On Thu, 23 Jan 2025 12:42:58 +0200
Abdiel Janulgue <abdiel.janulgue@xxxxxxxxx> wrote:
+
+ /// Reads data from the region starting from `offset` as a slice.
+ /// `offset` and `count` are in units of `T`, not the number of bytes.
+ ///
+ /// Due to the safety requirements of slice, the data returned should be regarded by the
+ /// caller as a snapshot of the region when this function is called, as the region could
+ /// be modified by the device at anytime. For ringbuffer type of r/w access or use-cases
+ /// where the pointer to the live data is needed, `start_ptr()` or `start_ptr_mut()`
+ /// could be used instead.
+ ///
+ /// # Safety
+ ///
+ /// Callers must ensure that no hardware operations that involve the buffer are currently
+ /// taking place while the returned slice is live.

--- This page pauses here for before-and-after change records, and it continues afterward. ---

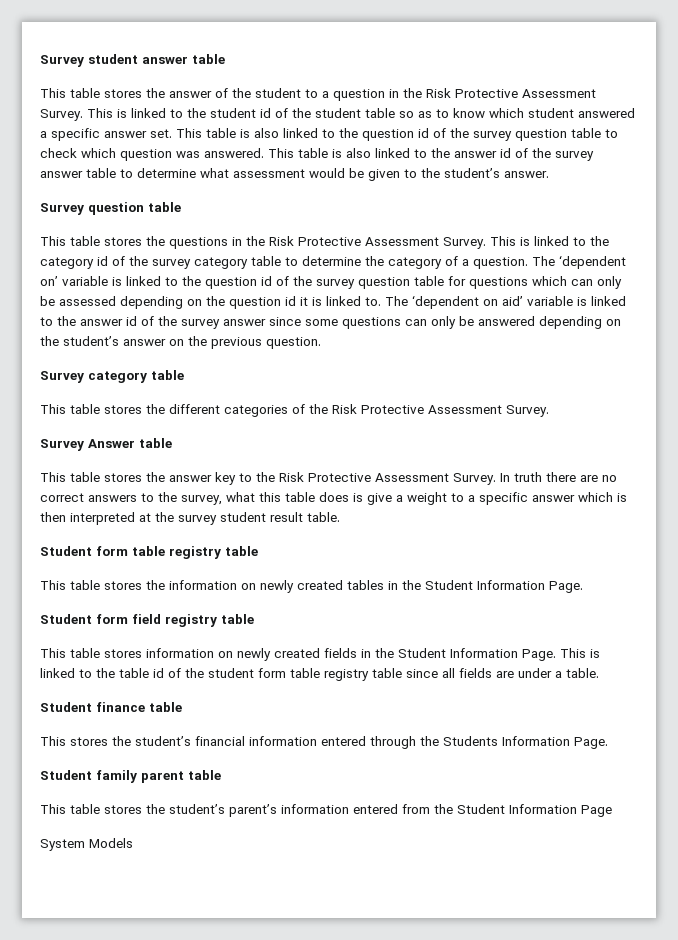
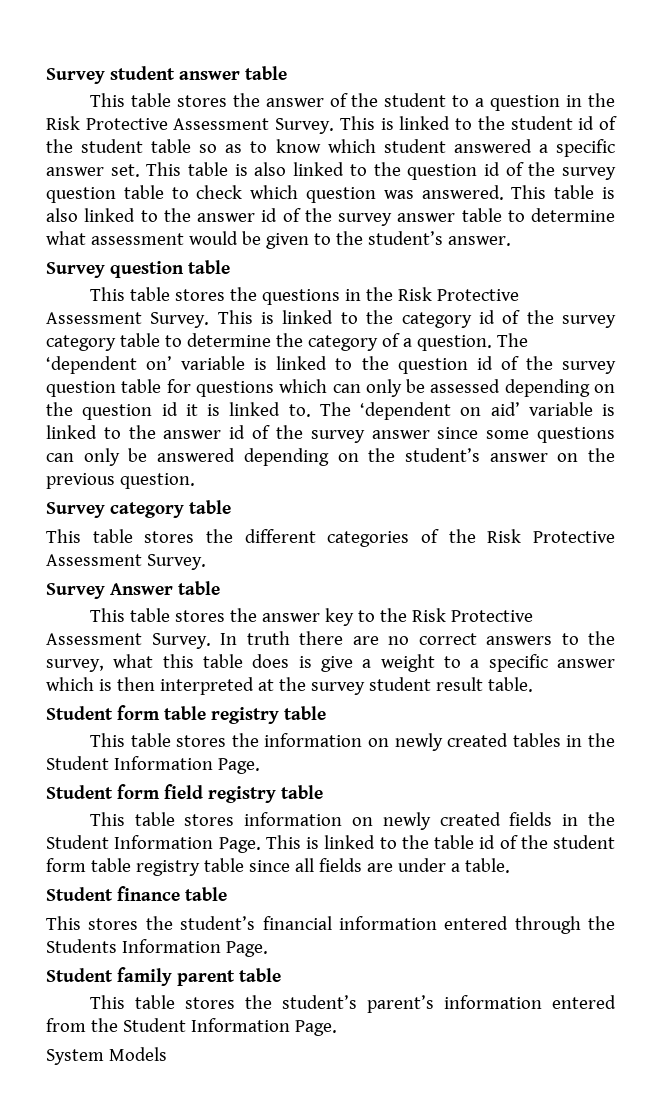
- This table stores the student’s parent’s information entered from the Student Information Page
+ This table stores the student’s parent’s information entered from the Student Information Page.

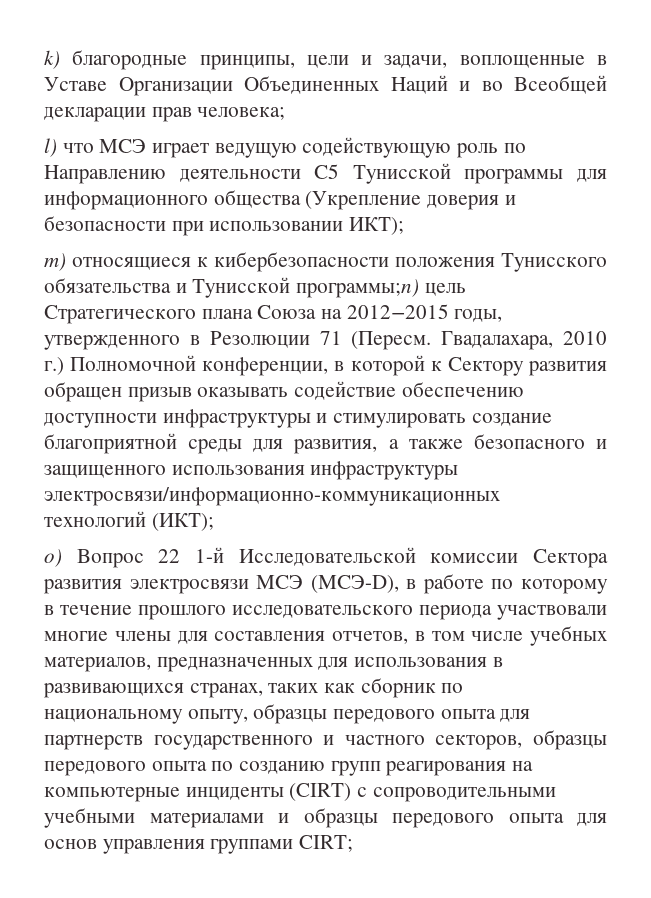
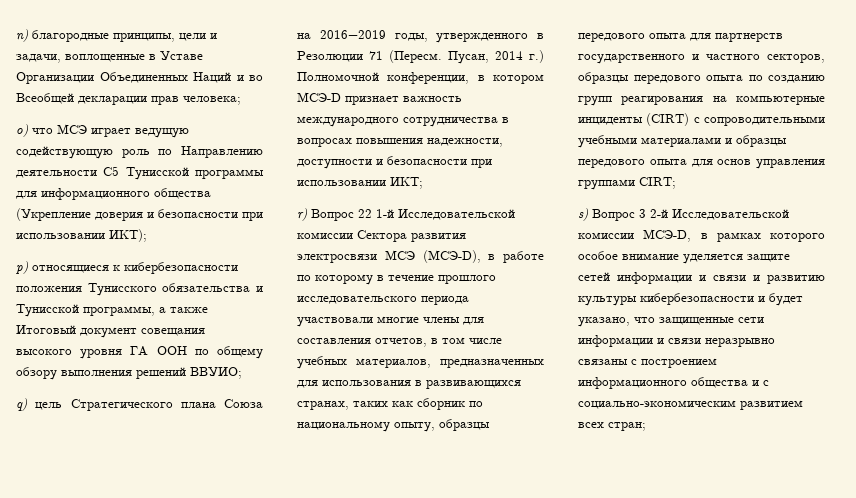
- k) благородные принципы, цели и задачи, воплощенные в Уставе Организации Объединенных Наций и во Всеобщей декларации прав человека;
+ n) благородные принципы, цели и задачи, воплощенные в Уставе Организации Объединенных Наций и во Всеобщей декларации прав человека;
- l) что МСЭ играет ведущую содействующую роль по Направлению деятельности С5 Тунисской программы для информационного общества (Укрепление доверия и безопасности при использовании ИКТ);
+ o) что МСЭ играет ведущую содействующую роль по Направлению деятельности С5 Тунисской программы для информационного общества (Укрепление доверия и безопасности при использовании ИКТ);
- m) относящиеся к кибербезопасности положения Тунисского обязательства и Тунисской программы;n) цель Стратегического плана Союза на 2012−2015 годы, утвержденного в Резолюции 71 (Пересм.
+ p) относящиеся к кибербезопасности положения Тунисского обязательства и Тунисской программы, а также Итоговый документ совещания высокого уровня ГА ООН по общему обзору выполнения решений ВВУИО;
+ q) цель Стратегического плана Союза на 2016−2019 годы, утвержденного в Резолюции 71 (Пересм.
- Гвадалахара, 2010 г.) Полномочной конференции, в которой к Сектору развития обращен призыв оказывать содействие обеспечению доступности инфраструктуры и стимулировать создание благоприятной среды для развития, а также безопасного и защищенного использования инфраструктуры электросвязи/информационно-коммуникационных технологий (ИКТ);
- o) Вопрос 22 1-й Исследовательской комиссии Сектора развития электросвязи МСЭ (МСЭ-D), в работе по которому в течение прошлого исследовательского периода участвовали многие члены для составления отчетов, в том числе учебных материалов, предназначенных для использования в развивающихся странах, таких как сборник по национальному опыту, образцы передового опыта для партнерств государственного и частного секторов, образцы передового опыта по созданию групп реагирования на компьютерные инциденты (CIRT) с сопроводительными учебными материалами и образцы передового опыта для основ управления группами CIRT;
+ Пусан, 2014 г.) Полномочной конференции, в котором МСЭ-D признает важность международного сотрудничества в вопросах повышения надежности, доступности и безопасности при использовании ИКТ;
+ r) Вопрос 22 1-й Исследовательской комиссии Сектора развития электросвязи МСЭ (МСЭ-D), в работе по которому в течение прошлого исследовательского периода участвовали многие члены для составления отчетов, в том числе учебных материалов, предназначенных для использования в развивающихся странах, таких как сборник по национальному опыту, образцы передового опыта для партнерств государственного и частного секторов, образцы передового опыта по созданию групп реагирования на компьютерные инциденты (CIRT) с сопроводительными учебными материалами и образцы передового опыта для основ управления группами CIRT;
+ s) Вопрос 3 2-й Исследовательской комиссии МСЭ-D, в рамках которого особое внимание уделяется защите сетей информации и связи и развитию культуры кибербезопасности и будет указано, что защищенные сети информации и связи неразрывно связаны с построением информационного общества и с социально-экономическим развитием всех стран;

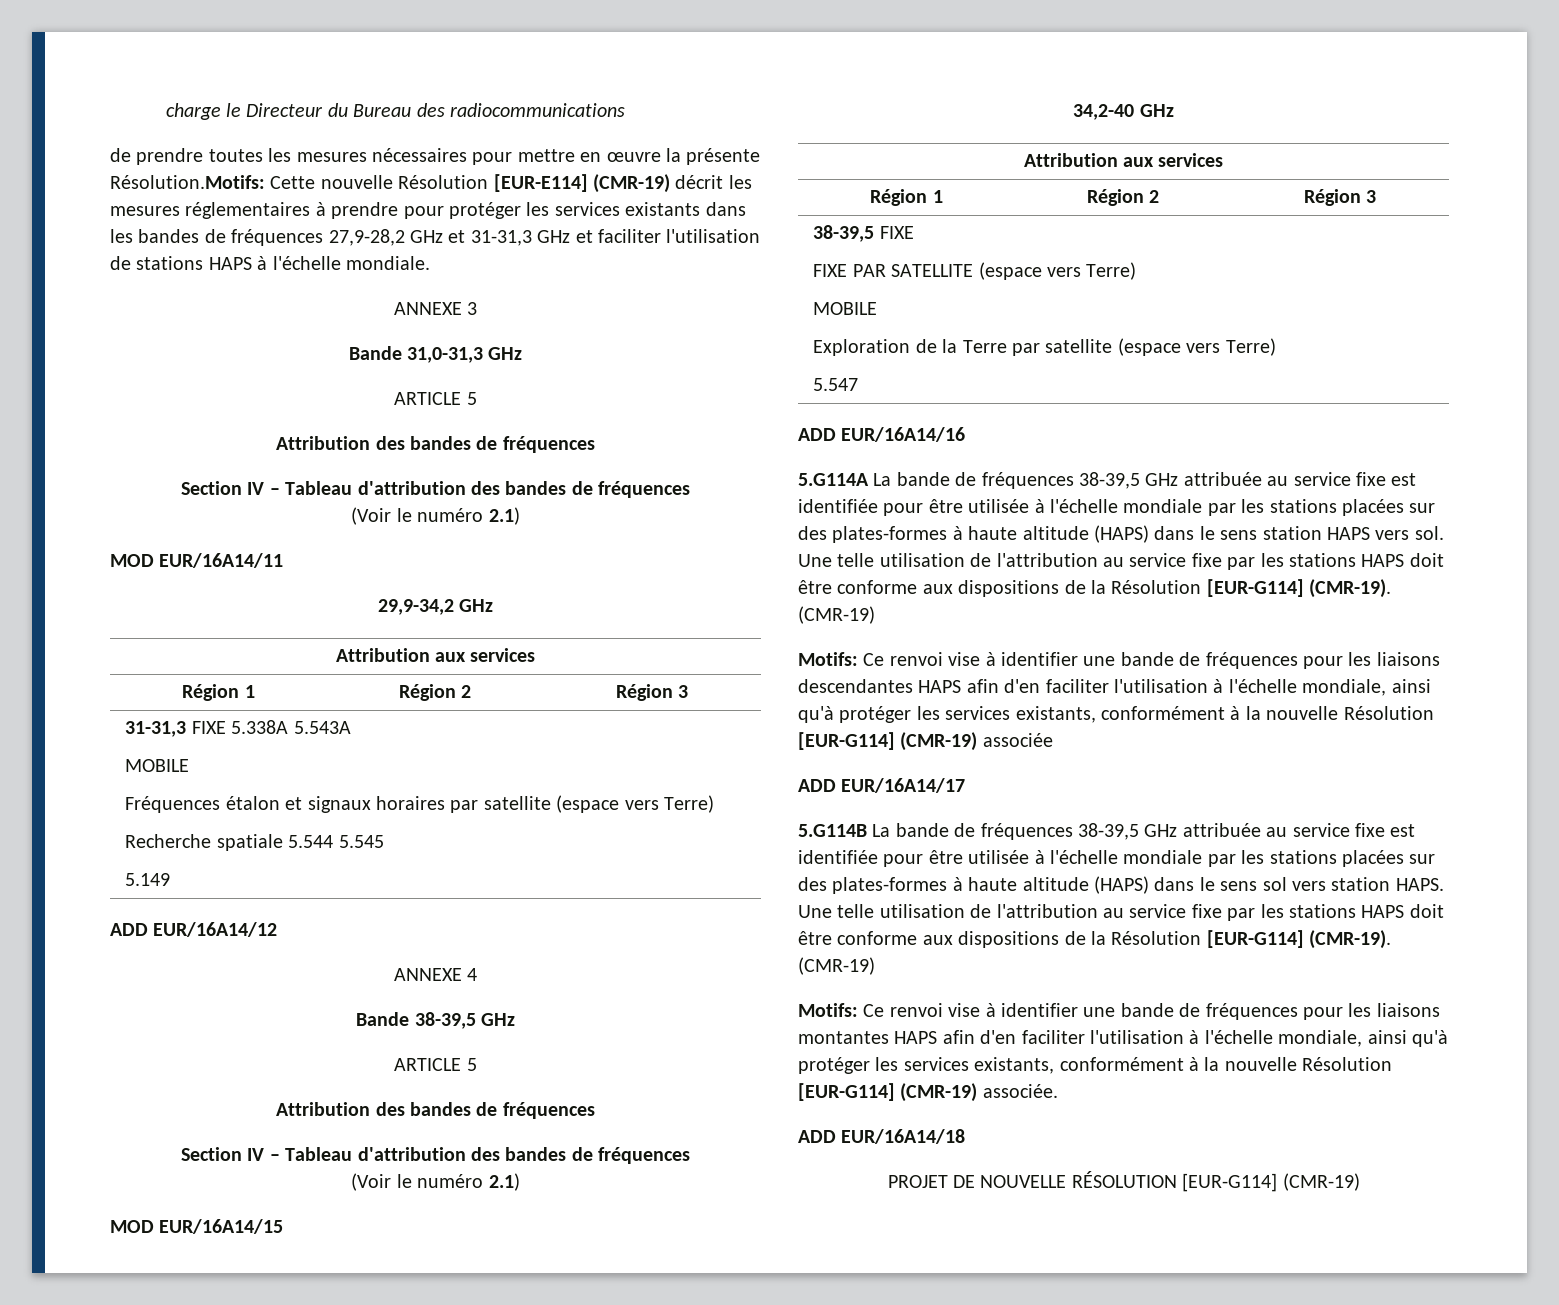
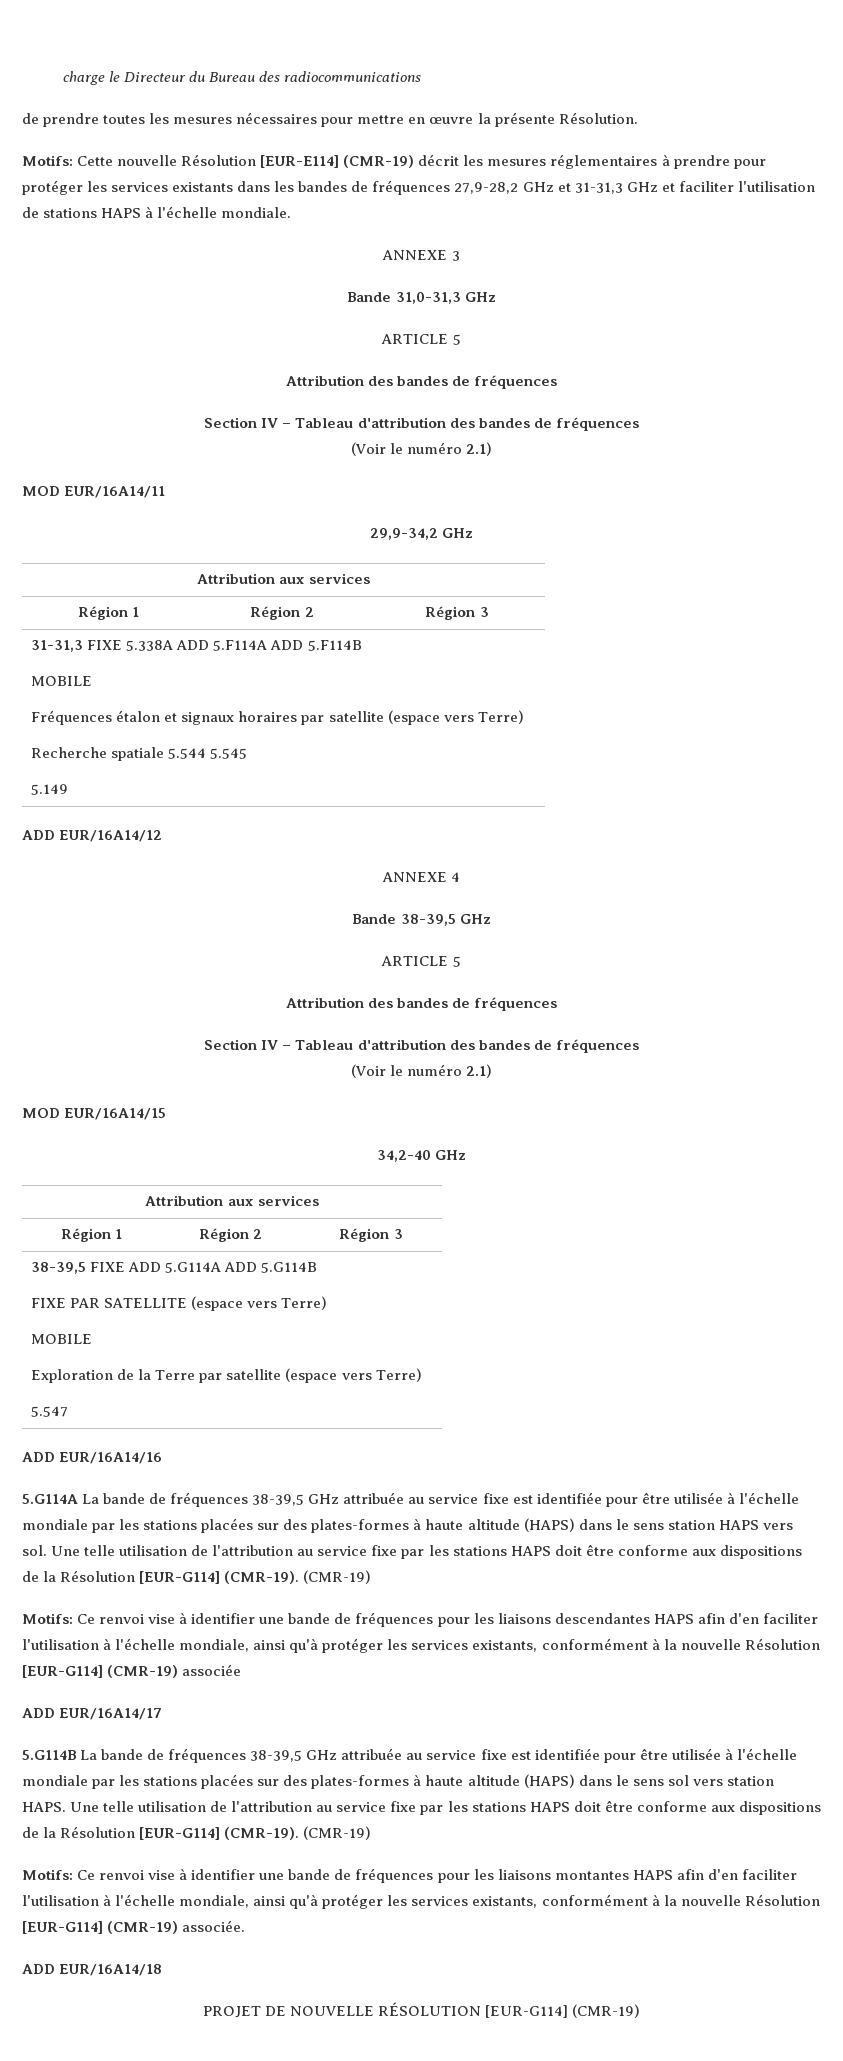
- de prendre toutes les mesures nécessaires pour mettre en œuvre la présente Résolution.Motifs: Cette nouvelle Résolution [EUR-E114] (CMR-19) décrit les mesures réglementaires à prendre pour protéger les services existants dans les bandes de fréquences 27,9-28,2 GHz et 31-31,3 GHz et faciliter l'utilisation de stations HAPS à l'échelle mondiale.
+ de prendre toutes les mesures nécessaires pour mettre en œuvre la présente Résolution.
+ Motifs: Cette nouvelle Résolution [EUR-E114] (CMR-19) décrit les mesures réglementaires à prendre pour protéger les services existants dans les bandes de fréquences 27,9-28,2 GHz et 31-31,3 GHz et faciliter l'utilisation de stations HAPS à l'échelle mondiale.
- 31-31,3 FIXE 5.338A 5.543A
+ 31-31,3 FIXE 5.338A ADD 5.F114A ADD 5.F114B
- 38-39,5 FIXE
+ 38-39,5 FIXE ADD 5.G114A ADD 5.G114B

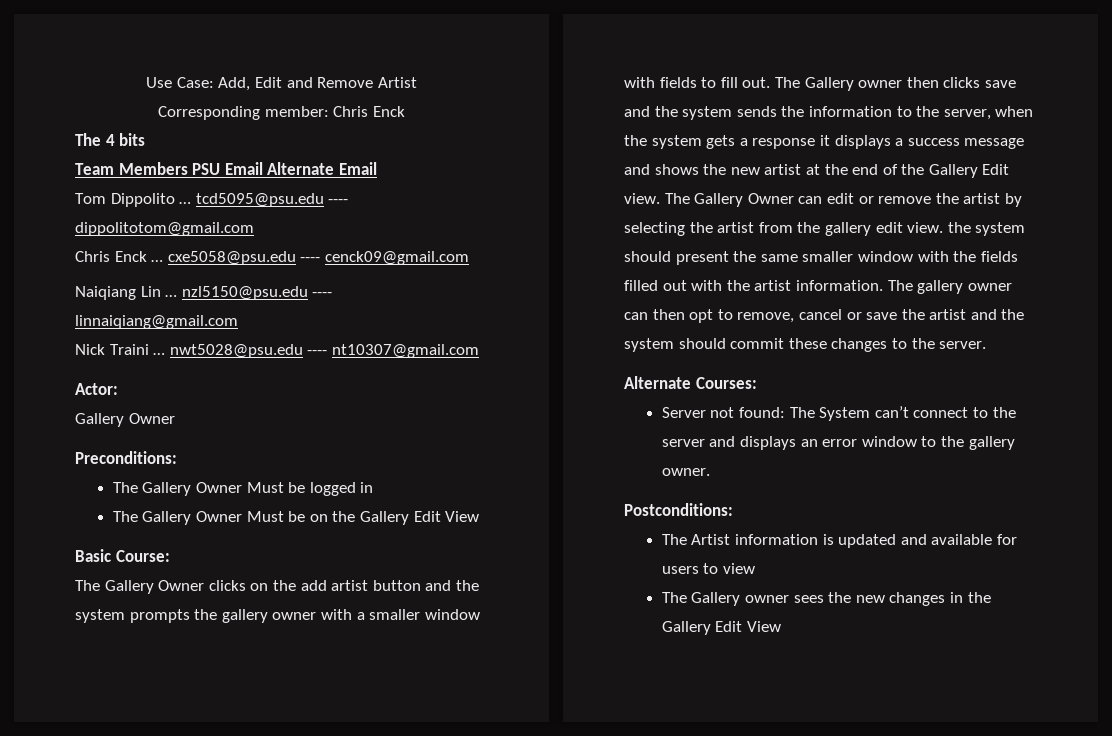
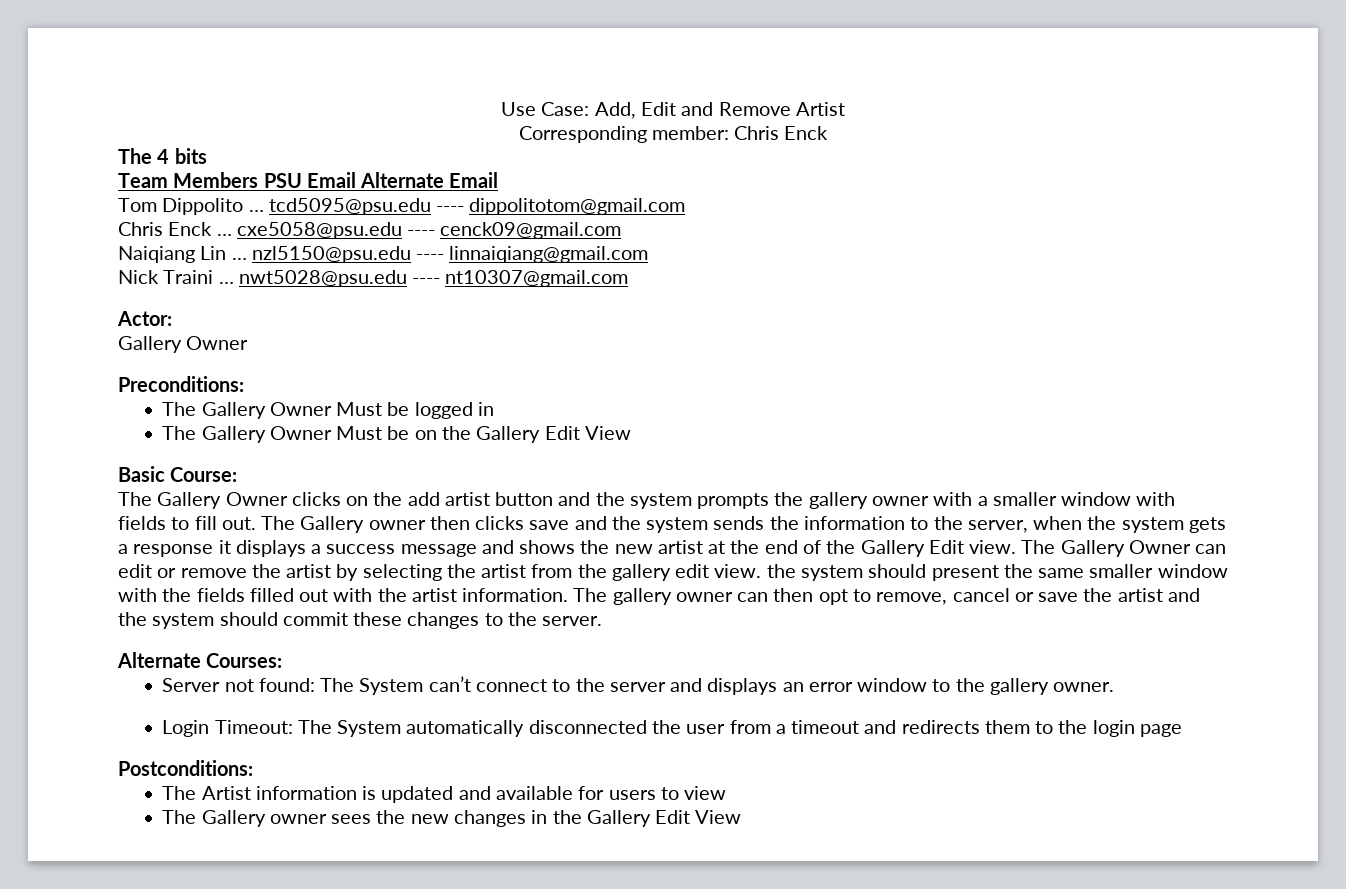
+ Login Timeout: The System automatically disconnected the user from a timeout and redirects them to the login page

+ pub unsafe fn as_slice(&self, offset: usize, count: usize) -> Result<&[T]> {
+ if offset + count >= self.count {
I'm probably missing something, but how do you know that this addition
can't overflow? I mean, since this is a public function, users can do
something dumb such as buf.as_slice(usize::MAX, n), can't they?
What about something like:
let end = offset.checked_add(count).ok_or(EOVERFLOW)?;
if end >= self.count { ... }
+ return Err(EINVAL);
+ }
+ // SAFETY:
+ // - The pointer is valid due to type invariant on `CoherentAllocation`,
+ // we've just checked that the range and index is within bounds. The immutability of the
+ // of data is also guaranteed by the safety requirements of the function.
+ // - `offset` can't overflow since it is smaller than `self.count` and we've checked
+ // that `self.count` won't overflow early in the constructor.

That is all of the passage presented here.